◆ **Data shown**:
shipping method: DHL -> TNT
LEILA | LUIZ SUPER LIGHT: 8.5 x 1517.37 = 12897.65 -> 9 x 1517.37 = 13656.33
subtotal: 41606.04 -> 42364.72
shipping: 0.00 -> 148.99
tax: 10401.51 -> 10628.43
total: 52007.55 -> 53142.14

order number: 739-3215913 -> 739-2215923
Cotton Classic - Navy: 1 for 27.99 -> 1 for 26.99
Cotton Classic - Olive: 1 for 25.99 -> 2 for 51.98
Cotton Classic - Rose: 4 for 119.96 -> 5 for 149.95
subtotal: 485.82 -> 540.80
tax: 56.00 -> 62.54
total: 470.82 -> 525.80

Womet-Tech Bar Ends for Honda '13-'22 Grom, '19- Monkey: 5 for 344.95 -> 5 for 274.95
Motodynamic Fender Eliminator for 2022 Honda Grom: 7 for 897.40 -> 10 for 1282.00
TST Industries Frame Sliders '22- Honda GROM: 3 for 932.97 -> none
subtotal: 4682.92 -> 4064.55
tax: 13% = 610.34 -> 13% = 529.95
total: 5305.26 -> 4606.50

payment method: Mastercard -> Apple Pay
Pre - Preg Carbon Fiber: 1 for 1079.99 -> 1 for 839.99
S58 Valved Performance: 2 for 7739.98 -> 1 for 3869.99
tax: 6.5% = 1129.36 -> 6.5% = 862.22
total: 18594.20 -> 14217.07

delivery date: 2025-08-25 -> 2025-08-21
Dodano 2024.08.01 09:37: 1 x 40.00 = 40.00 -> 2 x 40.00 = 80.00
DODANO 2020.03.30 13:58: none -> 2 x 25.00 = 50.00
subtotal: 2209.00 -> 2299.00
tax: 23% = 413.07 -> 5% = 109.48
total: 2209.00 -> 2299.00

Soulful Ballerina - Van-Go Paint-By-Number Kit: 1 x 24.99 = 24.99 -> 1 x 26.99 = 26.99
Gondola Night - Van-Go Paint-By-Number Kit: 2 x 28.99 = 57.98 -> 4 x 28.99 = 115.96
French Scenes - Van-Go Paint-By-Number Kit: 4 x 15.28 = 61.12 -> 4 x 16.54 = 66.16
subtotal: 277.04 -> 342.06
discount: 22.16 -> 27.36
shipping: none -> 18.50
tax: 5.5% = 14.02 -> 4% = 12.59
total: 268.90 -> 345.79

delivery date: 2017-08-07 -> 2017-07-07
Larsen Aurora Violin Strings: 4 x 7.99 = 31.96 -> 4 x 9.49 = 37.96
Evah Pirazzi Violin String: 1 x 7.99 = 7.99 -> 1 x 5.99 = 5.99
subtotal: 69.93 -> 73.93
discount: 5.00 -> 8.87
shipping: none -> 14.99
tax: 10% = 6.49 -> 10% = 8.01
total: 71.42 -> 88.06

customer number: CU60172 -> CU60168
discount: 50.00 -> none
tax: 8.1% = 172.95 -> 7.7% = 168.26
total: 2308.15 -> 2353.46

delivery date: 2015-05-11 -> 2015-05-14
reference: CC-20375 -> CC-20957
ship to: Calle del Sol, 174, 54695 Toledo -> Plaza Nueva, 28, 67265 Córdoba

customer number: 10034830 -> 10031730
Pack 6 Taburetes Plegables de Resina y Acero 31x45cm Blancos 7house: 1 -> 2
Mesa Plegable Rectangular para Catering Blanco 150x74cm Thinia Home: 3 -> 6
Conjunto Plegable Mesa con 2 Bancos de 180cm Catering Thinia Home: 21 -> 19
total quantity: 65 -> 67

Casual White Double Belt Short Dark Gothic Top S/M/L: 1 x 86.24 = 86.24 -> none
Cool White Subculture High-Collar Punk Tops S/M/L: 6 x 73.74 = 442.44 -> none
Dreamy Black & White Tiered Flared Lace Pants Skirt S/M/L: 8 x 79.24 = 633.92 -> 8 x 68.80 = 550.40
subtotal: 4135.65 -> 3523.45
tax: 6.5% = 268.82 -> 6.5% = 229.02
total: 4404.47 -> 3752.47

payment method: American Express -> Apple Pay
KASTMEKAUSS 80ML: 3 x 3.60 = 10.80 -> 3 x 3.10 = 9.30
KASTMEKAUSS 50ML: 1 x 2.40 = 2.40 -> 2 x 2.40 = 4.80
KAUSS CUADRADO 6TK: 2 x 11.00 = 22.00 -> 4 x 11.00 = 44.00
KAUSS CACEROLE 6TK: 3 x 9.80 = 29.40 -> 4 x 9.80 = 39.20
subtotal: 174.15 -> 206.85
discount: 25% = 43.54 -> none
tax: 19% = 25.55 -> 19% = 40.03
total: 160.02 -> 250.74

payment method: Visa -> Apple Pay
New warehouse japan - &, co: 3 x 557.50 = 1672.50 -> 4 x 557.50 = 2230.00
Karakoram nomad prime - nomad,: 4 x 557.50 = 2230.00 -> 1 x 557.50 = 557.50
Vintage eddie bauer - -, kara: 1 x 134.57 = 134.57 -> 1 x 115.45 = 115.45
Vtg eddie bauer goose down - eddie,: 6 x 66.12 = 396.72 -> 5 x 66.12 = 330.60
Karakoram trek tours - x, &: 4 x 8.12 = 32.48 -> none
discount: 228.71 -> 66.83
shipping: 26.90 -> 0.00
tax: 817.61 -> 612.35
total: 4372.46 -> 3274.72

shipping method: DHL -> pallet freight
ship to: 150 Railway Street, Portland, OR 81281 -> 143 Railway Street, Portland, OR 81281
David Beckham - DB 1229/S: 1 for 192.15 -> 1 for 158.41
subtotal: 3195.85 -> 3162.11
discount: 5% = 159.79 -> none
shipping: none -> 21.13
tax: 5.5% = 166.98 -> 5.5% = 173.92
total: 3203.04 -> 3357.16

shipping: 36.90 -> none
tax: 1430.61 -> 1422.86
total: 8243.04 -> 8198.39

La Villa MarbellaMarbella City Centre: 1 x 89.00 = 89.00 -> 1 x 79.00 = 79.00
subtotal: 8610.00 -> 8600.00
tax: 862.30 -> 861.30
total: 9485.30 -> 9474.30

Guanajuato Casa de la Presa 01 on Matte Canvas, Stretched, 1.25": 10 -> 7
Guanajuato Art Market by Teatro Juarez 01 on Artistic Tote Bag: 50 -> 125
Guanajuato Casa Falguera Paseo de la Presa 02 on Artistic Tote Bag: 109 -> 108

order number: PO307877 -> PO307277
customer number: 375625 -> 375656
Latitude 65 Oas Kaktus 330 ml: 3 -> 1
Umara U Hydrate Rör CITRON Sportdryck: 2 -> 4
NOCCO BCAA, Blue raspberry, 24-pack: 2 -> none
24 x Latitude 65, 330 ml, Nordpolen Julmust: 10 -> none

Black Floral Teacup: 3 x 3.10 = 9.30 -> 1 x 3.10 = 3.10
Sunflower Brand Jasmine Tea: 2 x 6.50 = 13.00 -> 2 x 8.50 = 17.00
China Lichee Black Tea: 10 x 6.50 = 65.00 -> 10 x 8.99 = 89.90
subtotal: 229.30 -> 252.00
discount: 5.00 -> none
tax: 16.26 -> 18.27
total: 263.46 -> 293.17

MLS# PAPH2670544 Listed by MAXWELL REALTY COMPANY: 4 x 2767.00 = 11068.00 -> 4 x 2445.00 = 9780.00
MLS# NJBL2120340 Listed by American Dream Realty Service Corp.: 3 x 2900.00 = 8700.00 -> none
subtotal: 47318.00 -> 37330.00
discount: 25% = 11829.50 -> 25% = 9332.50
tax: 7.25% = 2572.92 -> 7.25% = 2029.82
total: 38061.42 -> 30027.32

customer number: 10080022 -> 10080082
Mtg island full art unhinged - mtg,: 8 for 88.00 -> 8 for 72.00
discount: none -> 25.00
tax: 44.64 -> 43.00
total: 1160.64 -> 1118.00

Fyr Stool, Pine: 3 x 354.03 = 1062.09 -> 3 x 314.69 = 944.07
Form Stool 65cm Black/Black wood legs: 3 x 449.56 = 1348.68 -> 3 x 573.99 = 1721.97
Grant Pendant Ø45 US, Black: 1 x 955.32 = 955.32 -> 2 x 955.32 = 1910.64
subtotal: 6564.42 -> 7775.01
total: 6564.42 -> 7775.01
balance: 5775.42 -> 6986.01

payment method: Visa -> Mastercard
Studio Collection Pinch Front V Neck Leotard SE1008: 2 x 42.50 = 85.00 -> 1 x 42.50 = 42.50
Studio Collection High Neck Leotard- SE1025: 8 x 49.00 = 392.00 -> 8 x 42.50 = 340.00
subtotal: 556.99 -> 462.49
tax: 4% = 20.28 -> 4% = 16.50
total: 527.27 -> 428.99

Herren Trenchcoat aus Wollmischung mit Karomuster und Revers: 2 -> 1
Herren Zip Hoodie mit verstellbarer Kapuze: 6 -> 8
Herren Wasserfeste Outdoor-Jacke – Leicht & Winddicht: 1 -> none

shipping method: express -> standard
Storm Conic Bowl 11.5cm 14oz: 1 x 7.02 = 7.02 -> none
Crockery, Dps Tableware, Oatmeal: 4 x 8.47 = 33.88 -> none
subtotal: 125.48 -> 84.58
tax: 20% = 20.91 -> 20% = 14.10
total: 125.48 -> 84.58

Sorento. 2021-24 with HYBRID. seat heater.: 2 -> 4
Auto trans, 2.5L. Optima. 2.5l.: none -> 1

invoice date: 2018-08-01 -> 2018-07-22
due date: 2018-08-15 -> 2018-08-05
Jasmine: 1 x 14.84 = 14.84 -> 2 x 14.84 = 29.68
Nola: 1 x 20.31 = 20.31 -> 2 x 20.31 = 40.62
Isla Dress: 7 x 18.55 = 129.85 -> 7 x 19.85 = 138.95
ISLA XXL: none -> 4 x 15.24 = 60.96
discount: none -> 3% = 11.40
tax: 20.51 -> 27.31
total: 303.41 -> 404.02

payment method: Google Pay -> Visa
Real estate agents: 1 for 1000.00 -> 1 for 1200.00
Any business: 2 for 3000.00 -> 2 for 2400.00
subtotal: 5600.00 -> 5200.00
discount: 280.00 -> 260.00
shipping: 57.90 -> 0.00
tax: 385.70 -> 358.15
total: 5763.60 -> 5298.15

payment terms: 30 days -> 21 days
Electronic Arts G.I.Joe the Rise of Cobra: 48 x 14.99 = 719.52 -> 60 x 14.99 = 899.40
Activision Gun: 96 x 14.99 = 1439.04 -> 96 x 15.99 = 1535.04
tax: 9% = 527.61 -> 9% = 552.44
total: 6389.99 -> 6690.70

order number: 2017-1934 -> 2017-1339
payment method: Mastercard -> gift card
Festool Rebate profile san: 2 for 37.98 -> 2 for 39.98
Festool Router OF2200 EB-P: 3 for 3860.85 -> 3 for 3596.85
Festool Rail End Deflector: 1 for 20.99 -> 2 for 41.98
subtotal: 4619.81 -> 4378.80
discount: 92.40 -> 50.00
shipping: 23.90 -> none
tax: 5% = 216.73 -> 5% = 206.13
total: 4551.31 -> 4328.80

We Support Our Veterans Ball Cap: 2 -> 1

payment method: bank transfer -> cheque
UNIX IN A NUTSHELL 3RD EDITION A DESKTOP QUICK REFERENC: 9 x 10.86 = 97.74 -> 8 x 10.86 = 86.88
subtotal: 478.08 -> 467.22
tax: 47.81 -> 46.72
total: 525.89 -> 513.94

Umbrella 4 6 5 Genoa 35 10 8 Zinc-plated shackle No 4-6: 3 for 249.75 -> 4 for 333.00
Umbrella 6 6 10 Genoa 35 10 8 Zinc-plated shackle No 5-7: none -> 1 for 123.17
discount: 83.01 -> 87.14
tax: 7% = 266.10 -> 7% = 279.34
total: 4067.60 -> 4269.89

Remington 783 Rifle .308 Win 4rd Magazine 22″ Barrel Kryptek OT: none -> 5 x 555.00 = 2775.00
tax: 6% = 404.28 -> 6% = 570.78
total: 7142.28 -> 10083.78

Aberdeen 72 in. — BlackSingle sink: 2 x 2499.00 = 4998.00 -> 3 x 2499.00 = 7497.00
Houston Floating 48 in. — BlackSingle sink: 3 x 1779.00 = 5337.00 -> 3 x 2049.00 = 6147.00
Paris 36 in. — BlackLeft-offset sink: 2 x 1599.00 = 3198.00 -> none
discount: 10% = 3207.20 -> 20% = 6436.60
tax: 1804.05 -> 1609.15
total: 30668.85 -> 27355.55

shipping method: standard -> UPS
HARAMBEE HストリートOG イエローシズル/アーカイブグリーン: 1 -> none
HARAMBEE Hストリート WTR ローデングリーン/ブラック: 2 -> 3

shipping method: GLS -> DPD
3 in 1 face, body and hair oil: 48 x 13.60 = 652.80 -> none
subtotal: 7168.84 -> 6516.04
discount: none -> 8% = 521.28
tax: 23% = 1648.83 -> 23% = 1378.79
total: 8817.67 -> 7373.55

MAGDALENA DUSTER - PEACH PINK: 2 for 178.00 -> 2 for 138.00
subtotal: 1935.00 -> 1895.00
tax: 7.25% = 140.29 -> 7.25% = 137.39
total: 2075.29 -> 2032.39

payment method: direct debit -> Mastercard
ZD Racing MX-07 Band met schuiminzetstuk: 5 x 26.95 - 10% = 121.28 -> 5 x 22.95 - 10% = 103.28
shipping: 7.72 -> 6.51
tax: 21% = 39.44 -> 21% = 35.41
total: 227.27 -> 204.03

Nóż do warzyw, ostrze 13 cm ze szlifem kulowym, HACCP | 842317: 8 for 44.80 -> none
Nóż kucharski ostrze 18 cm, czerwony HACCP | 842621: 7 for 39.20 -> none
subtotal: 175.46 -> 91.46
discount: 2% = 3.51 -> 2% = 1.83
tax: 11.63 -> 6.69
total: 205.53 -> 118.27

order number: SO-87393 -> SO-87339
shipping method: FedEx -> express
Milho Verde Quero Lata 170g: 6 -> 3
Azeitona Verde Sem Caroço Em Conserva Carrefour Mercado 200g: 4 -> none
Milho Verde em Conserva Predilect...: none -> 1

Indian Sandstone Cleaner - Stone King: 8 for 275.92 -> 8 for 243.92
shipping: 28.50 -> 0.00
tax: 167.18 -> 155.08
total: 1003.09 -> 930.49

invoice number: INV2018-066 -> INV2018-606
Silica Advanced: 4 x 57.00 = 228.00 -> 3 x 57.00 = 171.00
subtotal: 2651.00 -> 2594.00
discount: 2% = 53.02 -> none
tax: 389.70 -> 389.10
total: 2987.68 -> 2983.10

◆ **Task brief**:
Word for word, restate the lines of the listing above starting at the line with "total: 4404.47 -> 3752.47" and ending at the line with "Vintage eddie bauer", and nothing outside them.

◆ **Written solution**:
total: 4404.47 -> 3752.47

payment method: American Express -> Apple Pay
KASTMEKAUSS 80ML: 3 x 3.60 = 10.80 -> 3 x 3.10 = 9.30
KASTMEKAUSS 50ML: 1 x 2.40 = 2.40 -> 2 x 2.40 = 4.80
KAUSS CUADRADO 6TK: 2 x 11.00 = 22.00 -> 4 x 11.00 = 44.00
KAUSS CACEROLE 6TK: 3 x 9.80 = 29.40 -> 4 x 9.80 = 39.20
subtotal: 174.15 -> 206.85
discount: 25% = 43.54 -> none
tax: 19% = 25.55 -> 19% = 40.03
total: 160.02 -> 250.74

payment method: Visa -> Apple Pay
New warehouse japan - &, co: 3 x 557.50 = 1672.50 -> 4 x 557.50 = 2230.00
Karakoram nomad prime - nomad,: 4 x 557.50 = 2230.00 -> 1 x 557.50 = 557.50
Vintage eddie bauer - -, kara: 1 x 134.57 = 134.57 -> 1 x 115.45 = 115.45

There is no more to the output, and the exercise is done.